CD Kritik Progressive Newsletter Nr.42 (12/2002)
Luca Turilli - Prophet of the last eclipse
(51:29, Limb Music, 2002)
Der Komponist und Gitarrist Luca Turilli, nicht so ganz nebenbei auch Chef der Hollywood-Metaller Rhapsody, legt sein zweites Soloalbum gleich in drei unterschiedlichen, aufwendigen Veröffentlichungen vor. Neben der "normalen" CD (10 Songs) wird es ein Doppel-Picture-Vinyl mit Bonus-CD (16 Songs) und eine limitierte Digipack-CD mit zwei Bonustracks geben. Das ist erfreulich, denn die Musik ist wirklich toll! High-Speed-Klassik-Metal, vor allem durch Nicolo Paganini, Antonio Vivaldi und JS Bach inspiriert, wird von komplizierten, aber in jedem Augenblick gut nachvollziehbaren Melodien transportiert. Luca (g) hat sich ein großes Team an Bord geholt. Neben Sänger Olaf Hayer gaben folgende Musiker ihr Bestes: Miro (keyb), Robert Hunecke-Rizzo (dr) und Sascha Paeth (bs, acc-g, g). Drei unterschiedliche Chöre wirkten an "Prophet..." mit, zudem die isländische Opernsängerin Rannveig Sif Sigurdardottir und die Amerikanerin Amanda Somerville, ein Streichquartett und weitere Musiker für Timpani und Cymbals. Schwelgerische Harmonien sind kompakt eingespielt worden, sehr songorientiert und dennoch mit ausführlichen instrumentalen Passagen, die nicht nur metallischen Bombast, sondern mal melancholische Stille, lyrische Klassik, sehnsuchtsvolle Dramatik oder pulsierende Spannung erzeugen. Die Songs sind detailverliebt arrangiert, eine unglaubliche Fülle an Tönen und Stimmungen wurde umgesetzt.
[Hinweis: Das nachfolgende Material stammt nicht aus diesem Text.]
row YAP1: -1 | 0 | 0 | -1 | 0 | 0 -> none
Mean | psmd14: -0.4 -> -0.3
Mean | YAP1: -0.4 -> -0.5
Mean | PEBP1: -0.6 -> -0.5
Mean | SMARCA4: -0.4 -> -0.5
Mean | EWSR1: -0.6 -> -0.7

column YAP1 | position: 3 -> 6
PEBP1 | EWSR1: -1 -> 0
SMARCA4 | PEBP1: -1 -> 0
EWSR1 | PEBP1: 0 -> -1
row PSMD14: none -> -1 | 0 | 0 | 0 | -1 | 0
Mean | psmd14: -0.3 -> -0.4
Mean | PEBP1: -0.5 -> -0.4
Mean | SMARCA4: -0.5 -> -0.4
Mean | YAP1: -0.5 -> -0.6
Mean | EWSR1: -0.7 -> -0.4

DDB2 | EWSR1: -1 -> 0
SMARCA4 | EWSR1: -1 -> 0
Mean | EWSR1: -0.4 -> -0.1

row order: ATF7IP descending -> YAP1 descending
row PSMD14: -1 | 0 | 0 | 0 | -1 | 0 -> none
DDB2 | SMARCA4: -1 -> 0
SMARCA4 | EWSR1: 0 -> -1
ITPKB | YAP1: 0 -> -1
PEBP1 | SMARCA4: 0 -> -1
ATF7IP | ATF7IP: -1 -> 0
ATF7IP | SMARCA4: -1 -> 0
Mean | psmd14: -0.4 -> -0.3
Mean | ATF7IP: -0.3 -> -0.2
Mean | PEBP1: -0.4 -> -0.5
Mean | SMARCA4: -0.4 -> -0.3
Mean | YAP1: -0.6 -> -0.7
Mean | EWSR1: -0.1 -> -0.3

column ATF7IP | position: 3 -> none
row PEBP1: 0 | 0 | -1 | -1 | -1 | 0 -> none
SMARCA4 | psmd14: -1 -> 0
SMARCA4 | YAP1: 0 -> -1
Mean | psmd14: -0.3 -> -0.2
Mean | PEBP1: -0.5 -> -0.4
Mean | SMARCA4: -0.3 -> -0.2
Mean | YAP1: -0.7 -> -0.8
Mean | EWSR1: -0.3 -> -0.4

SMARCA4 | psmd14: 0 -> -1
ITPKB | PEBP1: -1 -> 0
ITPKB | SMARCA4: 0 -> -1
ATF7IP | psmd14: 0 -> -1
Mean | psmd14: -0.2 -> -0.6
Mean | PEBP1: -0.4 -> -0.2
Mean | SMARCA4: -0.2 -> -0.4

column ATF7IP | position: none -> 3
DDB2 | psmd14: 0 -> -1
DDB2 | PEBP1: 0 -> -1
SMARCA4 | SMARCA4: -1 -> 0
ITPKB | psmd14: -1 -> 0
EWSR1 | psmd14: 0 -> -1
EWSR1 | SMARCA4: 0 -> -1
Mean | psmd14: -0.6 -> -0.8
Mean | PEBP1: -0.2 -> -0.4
Das Schlagzeug ist etwas dicht gespielt, hin und wieder wirkt der Rhythmus erschlagend, vor allem, wenn für den perfekten Speed-Metal schlicht geknüppelt wird. Die überkochende Harmonie mit den stets präsenten Chorgesängen vor allem in den harten Metal-Passagen scheint überzuckert, die Härte der Songs macht das nicht wett, sondern unterstützt die Süße der Melodien. Schon immer hatten die Italiener, gar die Prog Bands in den Siebzigern, einen Hang zum Kitsch, dem sich auch Luca Turilli gern hingibt. Trotzdem ist "Prophet..." gelungen. Mit Schmackes und Verve inszeniert, gibt sich hier ein selbstbewusstes RockīnīRoll - Werk mit Klasse. Wennīs zu still im Haus wird, kann man die Lebensgeister damit gut wieder aufpäppeln.